**Your objective:**
If a line in the listing below includes the word "notebook", pick it out.

* * * * * * *

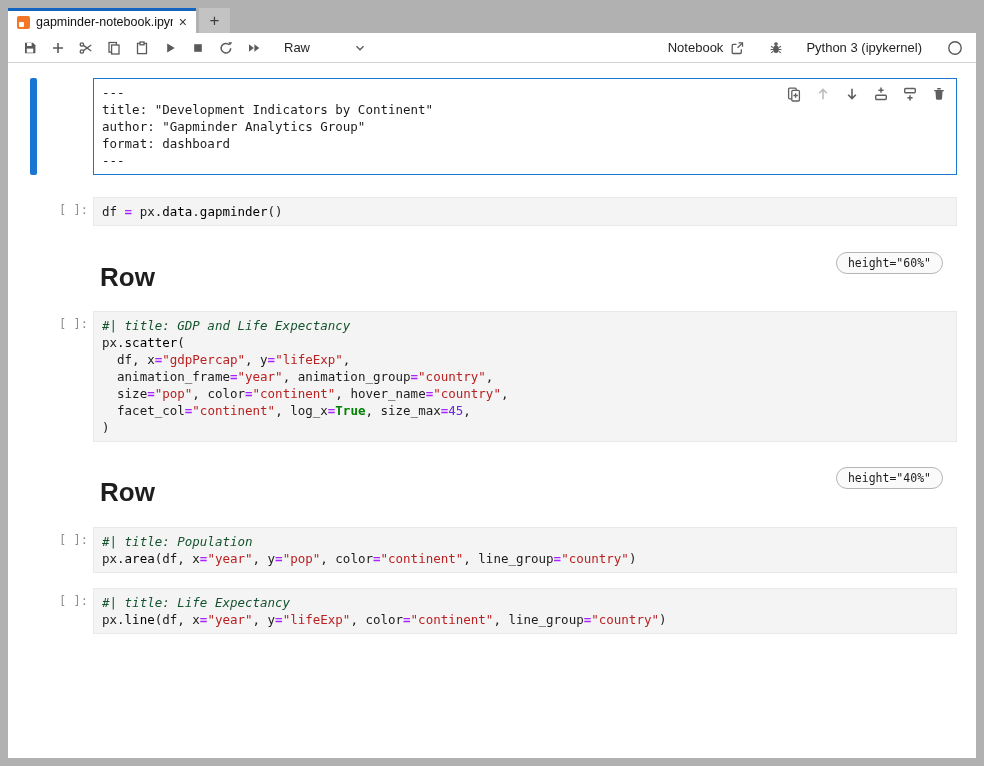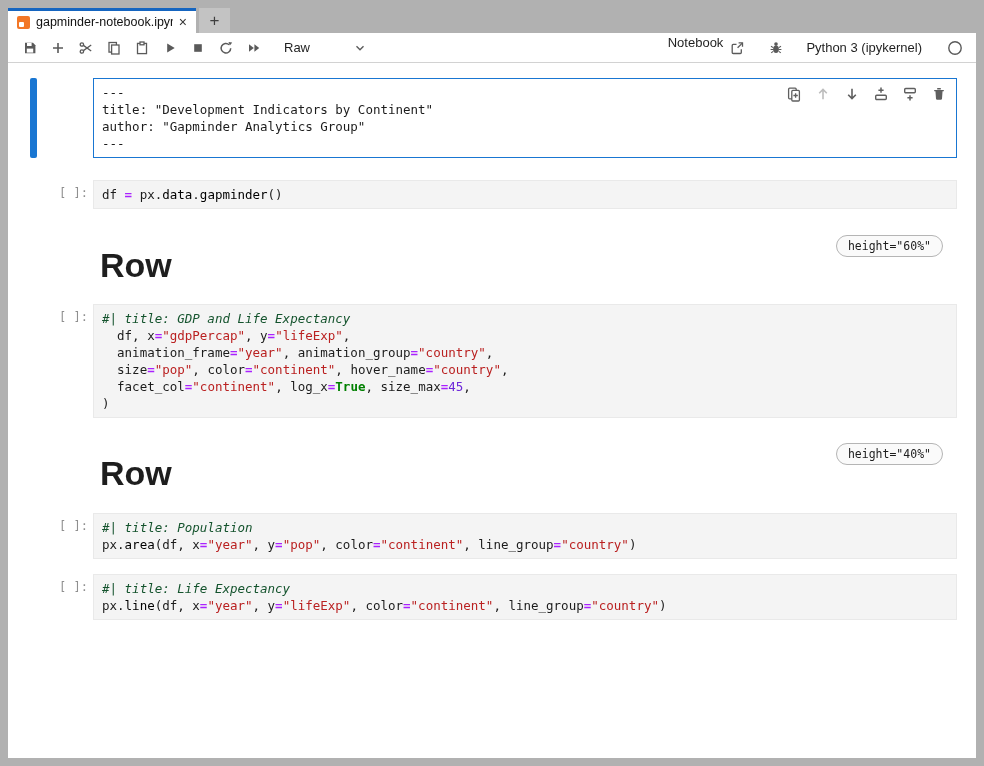--- a/index.html
+++ b/index.html
@@ -32,21 +32,21 @@
   .toolbar {
     height:30px; background:#fff; border-bottom:1px solid #d2d2d2;
     display:flex; align-items:center; padding:0 12px 0 8px; flex:none;
   }
   .tbtn { width:28px; height:26px; display:flex; align-items:center; justify-content:center; color:#5a5a5a; }
   .tbtn svg { display:block; }
   .mode-select { display:flex; align-items:center; margin-left:16px; color:#1f1f1f; }
   .mode-label { font-size:13px; }
   .mode-chev { margin-left:42px; color:#5a5a5a; display:flex; }
   .tb-right { margin-left:auto; display:flex; align-items:center; gap:16px; font-size:13px; color:#1f1f1f; }
-  .nb-link { display:flex; align-items:flex-start; gap:5px; color:#1f1f1f; }
+  .nb-link { display:flex; align-items:center; gap:5px; color:#1f1f1f; }
   .kernel { display:flex; align-items:center; gap:24px; }
 
   
   .notebook { flex:1; background:#fff; padding:15px 19px 0 22px; overflow:hidden; }
   .cell-row { display:flex; align-items:stretch; }
   .cell-row.r0 { margin-bottom:22px; }
   .cell-row.r1 { margin-bottom:26px; }
   .cell-row.r2 { margin-bottom:14px; }
   .cell-row.r3 { margin-bottom:25px; }
   .cell-row.r4 { margin-bottom:15px; }
@@ -67,21 +67,21 @@
     font-size:12.5px; line-height:17px; color:#1c1c1c; white-space:pre;
   }
   .tok-kw  { color:#008000; font-weight:bold; }
   .tok-op  { color:#aa22ff; font-weight:bold; }
   .tok-prop{ color:#000000; }
   .tok-str { color:#ba2121; }
   .tok-num { color:#6d28d9; }
   .tok-com { color:#14532d; font-style:italic; }
 
   .md-cell { flex:1; display:flex; justify-content:space-between; align-items:flex-start; padding:0 6px 0 7px; }
-  .md-heading { font-size:34px; font-weight:700; color:#1e1e1e; margin:10px 0 4px 0; line-height:1.2; }
+  .md-heading { font-size:26px; font-weight:700; color:#1e1e1e; margin:10px 0 4px 0; line-height:1.2; }
   .badge {
     font-family:"DejaVu Sans Mono", monospace; font-size:11.5px; color:#1d1d1d;
     background:#fafafa; border:1px solid #b5b5b5; border-radius:12px;
     padding:3px 11px; margin:0 8px 0 0; white-space:nowrap;
   }
 
   .cell-toolbar { position:absolute; top:5px; right:8px; display:flex; gap:10px; }
   .ct-btn { width:19px; height:19px; display:flex; align-items:center; justify-content:center; color:#5f5f5f; }
   .ct-btn.disabled { color:#bdbdbd; }
 </style>
@@ -193,20 +193,21 @@
   </div>
 
   <div class="notebook" id="notebook">
       <div class="cell-row r0 active">
         <div class="collapser"></div>
         <div class="prompt"></div>
         <div class="editor">
           <pre class="line"><span>---</span></pre>
           <pre class="line"><span>title: "Development Indicators by Continent"</span></pre>
           <pre class="line"><span>author: "Gapminder Analytics Group"</span></pre>
+          <pre class="line"><span>format: dashboard</span></pre>
           <pre class="line"><span>---</span></pre>
           <div class="cell-toolbar">
             <span class="ct-btn">
               <svg width="16" height="16" viewBox="0 0 16 16">
                 <rect x="2.6" y="2.2" width="7.6" height="10.6" rx="1" fill="#fff" stroke="currentColor" stroke-width="1.3"></rect>
                 <rect x="5.8" y="4.4" width="7.6" height="10.6" rx="1" fill="#fff" stroke="currentColor" stroke-width="1.3"></rect>
                 <path d="M9.6 7.3v4.4M7.4 9.5h4.4" stroke="currentColor" stroke-width="1.3" fill="none"></path>
               </svg>
             </span>
             <span class="ct-btn disabled">
@@ -253,20 +254,21 @@
         <div class="md-cell">
           <div class="md-heading">Row</div>
           <span class="badge">height="60%"</span>
         </div>
       </div>
       <div class="cell-row r3">
         <div class="collapser"></div>
         <div class="prompt">[ ]:</div>
         <div class="editor">
           <pre class="line"><span class="tok-com">#| title: GDP and Life Expectancy</span></pre>
+          <pre class="line"><span>px.</span><span class="tok-prop">scatter</span><span>(</span></pre>
           <pre class="line"><span>  df, x</span><span class="tok-op">=</span><span class="tok-str">"gdpPercap"</span><span>, y</span><span class="tok-op">=</span><span class="tok-str">"lifeExp"</span><span>,</span></pre>
           <pre class="line"><span>  animation_frame</span><span class="tok-op">=</span><span class="tok-str">"year"</span><span>, animation_group</span><span class="tok-op">=</span><span class="tok-str">"country"</span><span>,</span></pre>
           <pre class="line"><span>  size</span><span class="tok-op">=</span><span class="tok-str">"pop"</span><span>, color</span><span class="tok-op">=</span><span class="tok-str">"continent"</span><span>, hover_name</span><span class="tok-op">=</span><span class="tok-str">"country"</span><span>,</span></pre>
           <pre class="line"><span>  facet_col</span><span class="tok-op">=</span><span class="tok-str">"continent"</span><span>, log_x</span><span class="tok-op">=</span><span class="tok-kw">True</span><span>, size_max</span><span class="tok-op">=</span><span class="tok-num">45</span><span>,</span></pre>
           <pre class="line"><span>)</span></pre>
         </div>
       </div>
       <div class="cell-row r4">
         <div class="collapser"></div>
         <div class="prompt"></div>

* * * * * * *

**Output:**
   .notebook { flex:1; background:#fff; padding:15px 19px 0 22px; overflow:hidden; }
   <div class="notebook" id="notebook">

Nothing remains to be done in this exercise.